Now we have to be careful here, because this kind of language really could be the start of a prosperity gospel work, or a text of legalism, or even just a pop psychology self-help tract. There are plenty of books out there telling us that we’re really kings and queens and need to realize that in our lives. That we’re really already rich and only don’t reflect it in our bank accounts because we lack true faith. Or that we’re really champions and are only sick because we’re not believing enough in ourselves. And so on.

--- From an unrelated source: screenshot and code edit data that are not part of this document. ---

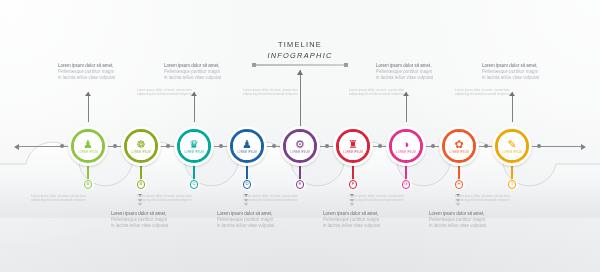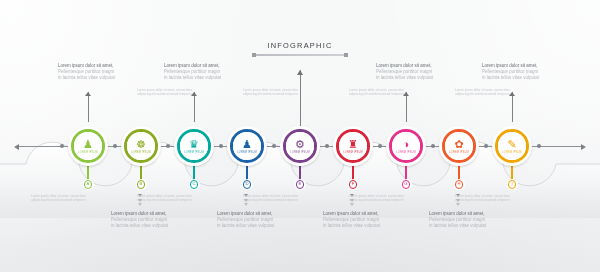--- a/index.html
+++ b/index.html
@@ -344,6 +344,7 @@
   </svg>
 
   <div class="title-block">
+    <div class="title-main">TIMELINE</div>
     <div class="title-sub">INFOGRAPHIC</div>
     <div class="title-rule"></div>
   </div>

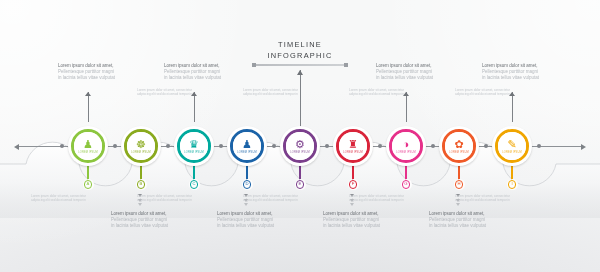--- a/index.html
+++ b/index.html
@@ -56,6 +56,7 @@
     color: #3d4044;
     line-height: 10px;
     margin-top: 1px;
+    font-style: italic;
   }
   .title-rule {
     width: 96px;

Fortunately, none of that nonsense shows up in Deeper. Instead, that which we “already are” into which we need to go ‘deeper’ is the fact that we are all sinners who have rebelled against a good God, and who deserve hell, and the further fact that outside of us–even, despite us–the Son of God and second person of the Trinity became a man, lived the life of perfect obedience that you and I should have lived, and took on Himself the just punishment that you and I deserved. The life and death of Christ being counted as ours is something that we do not make happen, but is simply a free gift from God applied by the Holy Spirit. This is the true status of our lives into which we need to go ‘deeper.’ And this is what Ortlund reflects on through various facets of the Christian life like pain, union, and despair.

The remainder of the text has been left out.